Publié le 13 octobre 2014 à 11h09 - Dernière mise à jour le 27 octobre 2022 à 18h22
Les espoirs qu’une paix puisse s’établir entre Israéliens et Palestiniens dans les prochaines années, ne sont pas éteints, car les alliances stratégiques se modifient au Moyen-Orient et incitent les différents États de la région à modifier leur attitude.
-(a) La double menace que représentent un Iran nucléarisé, «l’État islamique», ont rapproché Israël d’importants pays arabes, tels l’Égypte et l’Arabie Saoudite. Les deux pays qui ne se rapprochent pas de cette alliance de fait sont le Qatar et la Turquie. Il est fort probable que le premier de ces deux pays, le Qatar, modifie son attitude dans les prochaines semaines, car il subit une double pression, de l’Arabie Saoudite d’une part et de la menace, de moins en moins voilée, de remettre en cause l’organisation de la Coupe du monde de football dans la capitale qatari, Doha.
-(b) C’est probablement sous la pression de l’Égypte, de l’Arabie Saoudite et de la Jordanie, que le Hamas a accepté que le Président Abbas et son gouvernement dirigé par Rami Hamdallah prennent en charge la reconstruction de la Bande de Gaza. Finalement, le Président Abbas, et le parti Fatah apparaissent ainsi « les gagnants » de l’opération israélienne dans la Bande de Gaza (Protective Edge).
-(c) Jusque-là, Israël avait toujours refusé qu’un pouvoir autre que le Hamas dirige la Bande de Gaza. Les Israéliens n’ont pas cherché à l’éliminer au mois d’août dernier, à condition toutefois, que celui-ci soit faible militairement. Son attitude vient de se modifier. Israël a accepté de coopérer aux opérations de reconstruction de Gaza menées par un pouvoir autre que le Hamas. Ce changement d’attitude le rapproche ainsi de l’Égypte et de l’Arabie Saoudite. En conséquence l’objectif de la reconstruction de Gaza s’est modifié. Au volet humanitaire s’est ajouté un volet stratégique. La reconstruction ne se résume pas seulement à la réhabilitation des infrastructures, aux opérations immobilières. Il n’est pas inconséquent de penser que les discussions qui débutent au Caire et qui ont pour objet officiel de lancer le programme de reconstruction, s’en tiennent qu’à des questions matérielles. Il s’agira, très probablement, d’une opération visant à unifier les administrations de Cisjordanie et de Gaza. Les différents ministères devront s’atteler à la tâche de réunification des services civils. A cet égard, il faudra surveiller, de près la manière dont va s’opérer la fusion des systèmes d’éducation.

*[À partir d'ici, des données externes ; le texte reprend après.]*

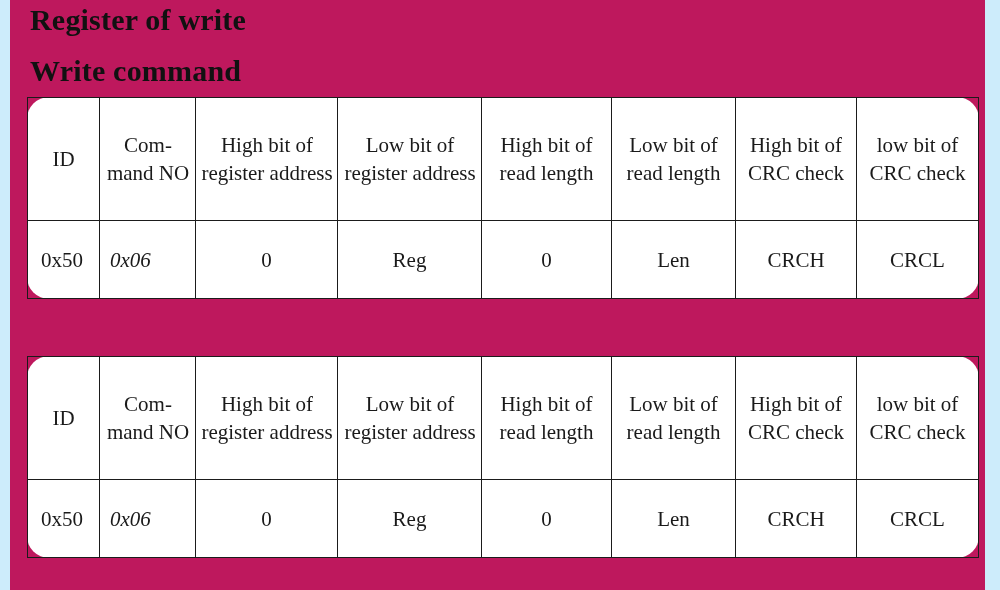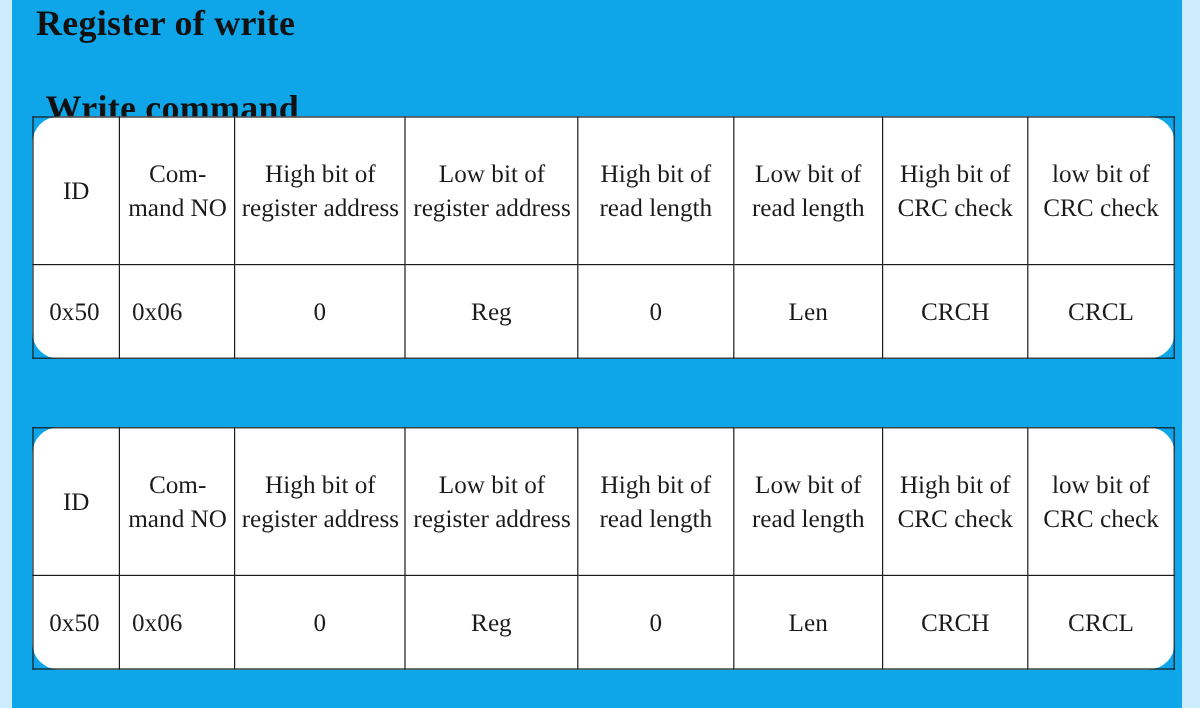"Register of write" .page { background: #0ea5e9 -> #be185d }
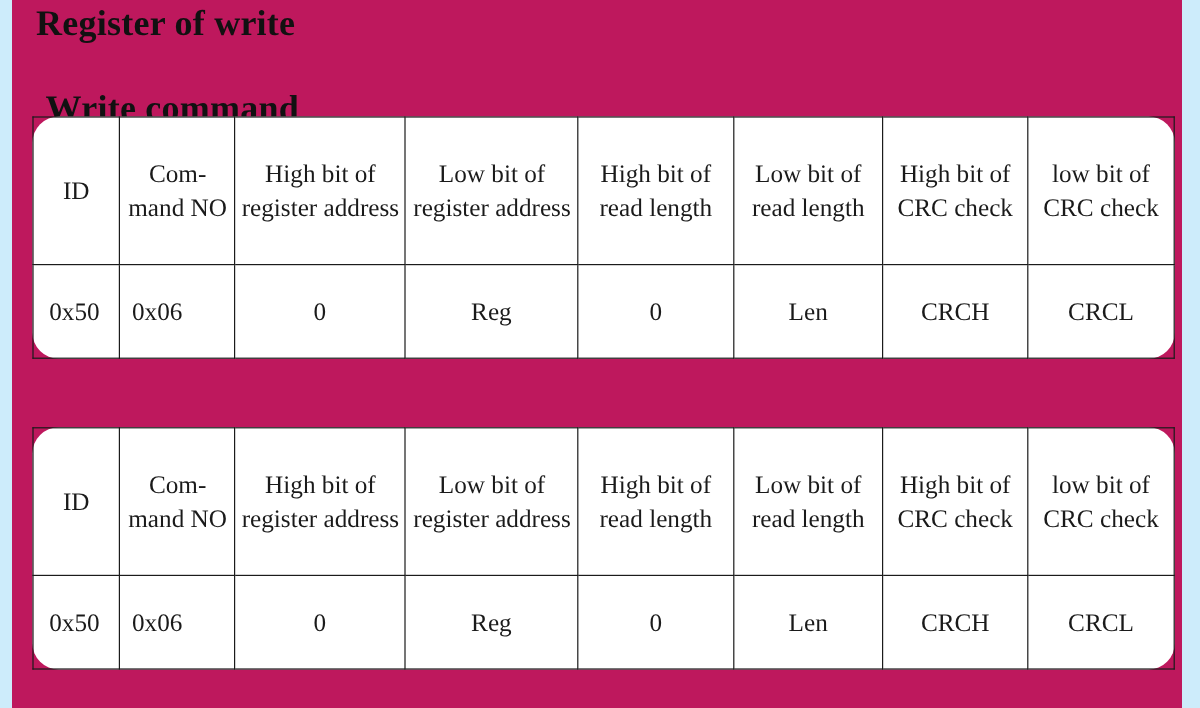"Write command" h2.section-heading.write-cmd { left: 28px -> 20px; margin-top: 20px -> none }
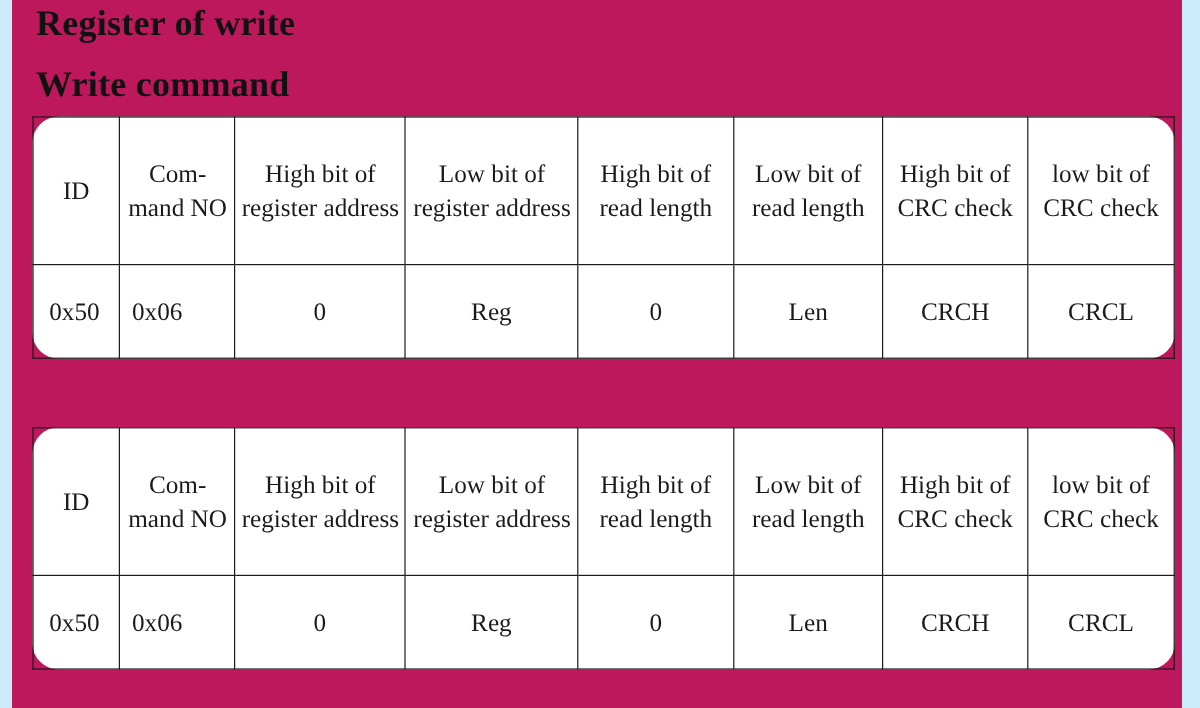"0x06" table.packet-table tbody td.col-cmd { font-style: none -> italic }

Et au-delà, les Américains vont sans doute profiter de cette opération humanitaire pour relancer les négociations entre Israéliens et Palestiniens. A quelles conditions ? Dès 2012, Jen-Pierre Filiu (1) évoquait la possibilité qu’un triptyque vertueux puisse un jour se mettre en place. Il s’agirait, dans le cadre d’un accord, d’opérer «les 3 d» :
– Le désenclavement de la Bande de Gaza
– Le développement économique
– La démilitarisation.
Le troisième élément risque d’être la pierre d’achoppement de l’édifice. Le Hamas aura du mal à accepter de renoncer à sa force militaire.
Le Hamas cherchera à limiter les opérations qui se préparent au simple volet de la reconstruction matérielle. Toute autre dimension sera considérée par lui comme contraire à ses intérêts. L’axe Hamas-Turquie-Qatar s’opposera à l’axe Égypte-Arabie Saoudite-Israël-Jordanie-Autorité palestinienne.
Dans ces conditions, il est possible que revienne sur le tapis l’Initiative Arabe de Paix, proposée dès 2002 par l’Arabie Saoudite.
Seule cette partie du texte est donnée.